Häufig werde im Kulturbereich „viel zu schnell von Storytelling“2 gesprochen, gab die Kunst- und Kulturbloggerin Angelika Schoder 2016 zu Bedenken. Dabei ist nicht jede Geschichte gleich auch Storytelling – und das ist gut so. „Der Weg ist das Ziel, es geht also darum, dem Erzählen genug Raum zu geben, sich zu entwickeln. Ein schneller Überblick, schnelle Informationen, kurze Inhalte – das alles ist im Storytelling nicht gewollt“3, so Schoder weiter. Ob das Format also für die eigenen Vermittlungszwecke geeignet sei, müsse von Fall zu Fall entschieden werden. Ist diese Entscheidung getroffen, kann ein gut strukturiertes Konzept dabei helfen, den roten Faden im Verlauf der Narration nicht zu verlieren. Daneben ist besonders die Dramaturgie von Bedeutung für den Erfolg der Geschichte. Sie gibt vor, wie sich die Protagonist:innen und die Handlungszusammenhänge entwickeln.

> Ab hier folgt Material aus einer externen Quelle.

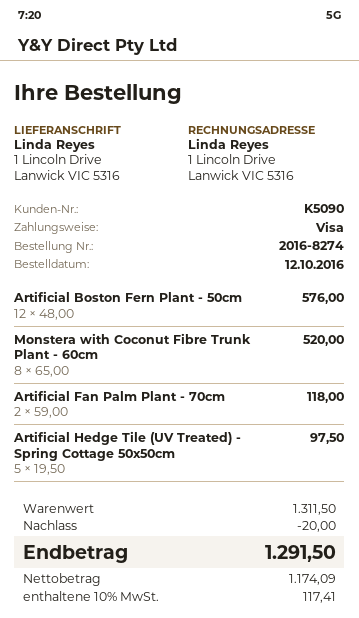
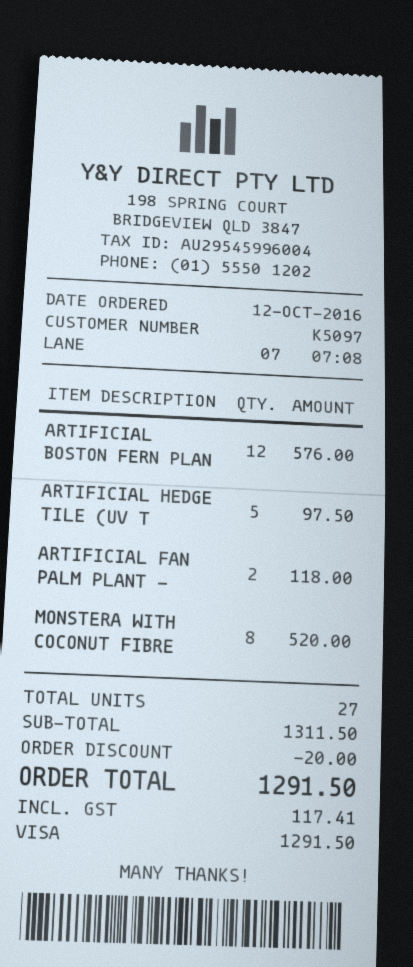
customer number: K5090 -> K5097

Messaging-Dienste sind, wie "Ich Eisner!" zeigt, prädestiniert für den Einsatz von Storytelling-Formaten. Mit ihnen lässt sich ein breites Publikum in seinem jeweiligen Alltag erreichen. Kulturelle Vermittlung ist dabei nicht mehr an einen physischen Standort und einen flüchtigen Zeitpunkt gebunden. Menschen können sich nach Bedarf und Belieben auf Informationen einlassen. Mit „Throwback89“ hat sich 2019 auch die Tagesschau an einem Storytelling-Projekt versucht. Diese Mal diente den Macher:innen die audiovisuelle Plattform Instagram als Distributionskanal: Zum 30-Jährigen Mauerfall-Jubiläum wurden Originalaufnahmen der Ereignisse vom 19. Oktober bis zum 9. November 1989 mit Instagram-Tagebucheinträgen und der Geschichte einer jungen fiktiven Erzählerin verknüpft. Die Protagonistin Nora lässt die Abonnent:innen an ihren Erlebnissen dieser Wochen in Rostock teilhaben.

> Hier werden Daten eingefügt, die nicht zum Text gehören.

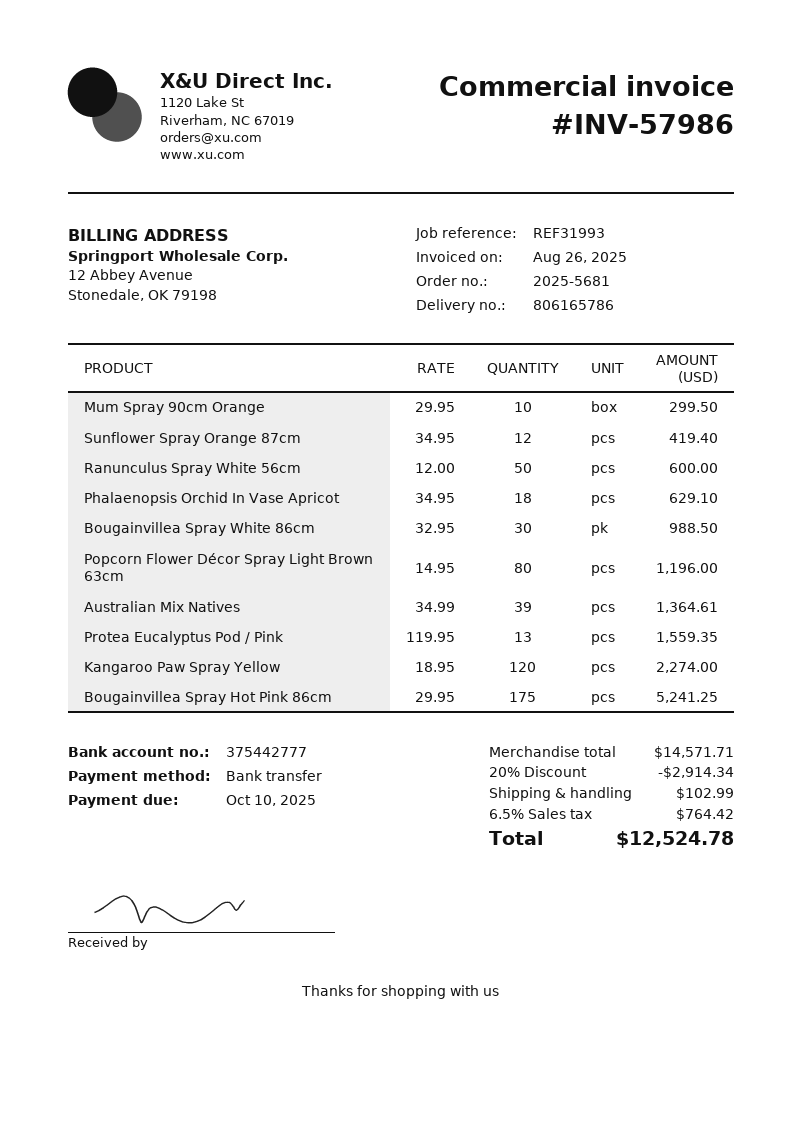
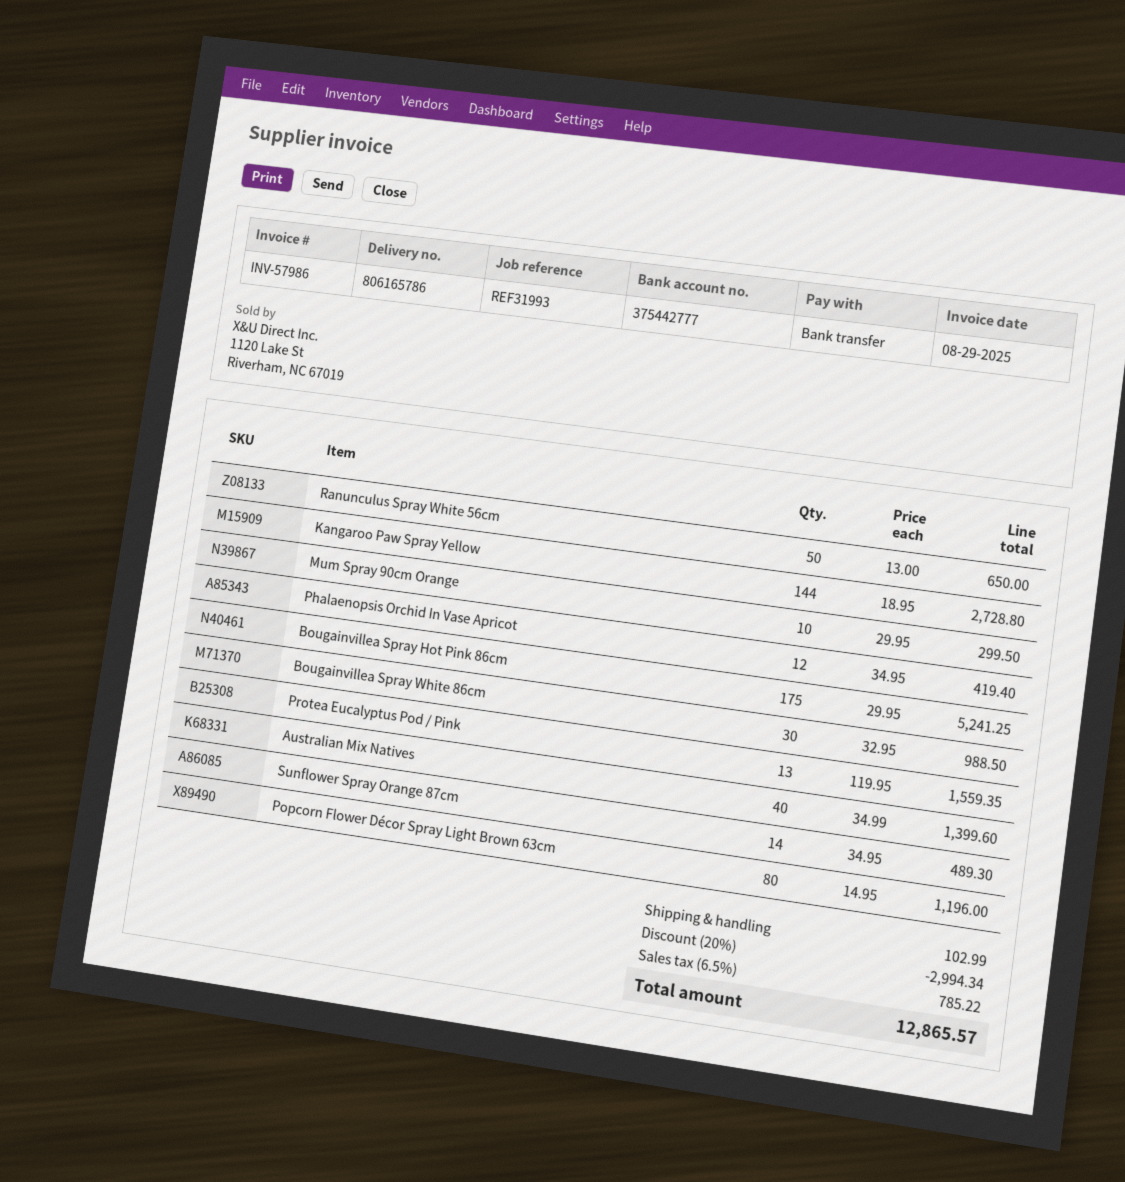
invoice date: 2025-08-26 -> 2025-08-29
Sunflower Spray Orange 87cm: 12 x 34.95 = 419.40 -> 14 x 34.95 = 489.30
Ranunculus Spray White 56cm: 50 x 12.00 = 600.00 -> 50 x 13.00 = 650.00
Phalaenopsis Orchid In Vase Apricot: 18 x 34.95 = 629.10 -> 12 x 34.95 = 419.40
Australian Mix Natives: 39 x 34.99 = 1364.61 -> 40 x 34.99 = 1399.60
Kangaroo Paw Spray Yellow: 120 x 18.95 = 2274.00 -> 144 x 18.95 = 2728.80
discount: 20% = 2914.34 -> 20% = 2994.34
tax: 6.5% = 764.42 -> 6.5% = 785.22
total: 12524.78 -> 12865.57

Dass Geschichten aber nicht nur in eine Richtung erzähl werden können, zeigten Joe Lambert und Dana Atchley bereits Mitte der 90er Jahre mit Ihrem Konzept des Digital Storytelling. Grundgedanke des in den USA entwickelten Ansatzes ist, dass sich Interessierte mit Hilfe digitaler Bild-, Ton-, und Videogeschichten partizipativ an Kulturformaten beteiligen und so selbst Inhalte generieren können. Im Hinblick auf mehr gemeinschaftliche Zusammenarbeit plädieren Lambert und Atchley dafür, dass Kulturinstitutionen nicht nur als Vermittler von Wissen fungieren, sondern sich Offenheit für Wissensinput von Seiten der potenziellen Besucher:innen bewahren.

Storytelling im Zeitalter der Digitalisierung hält viele spannende Möglichkeiten für die Kulturvermittlung bereit. Wichtig ist es, das richtige Format und den richtigen (digitalen) Erzählraum für die eigenen Zwecke zu finden. Es bleibt spannend, welche innovativen Einsatzbereiche sich in Zukunft noch eröffnen werden.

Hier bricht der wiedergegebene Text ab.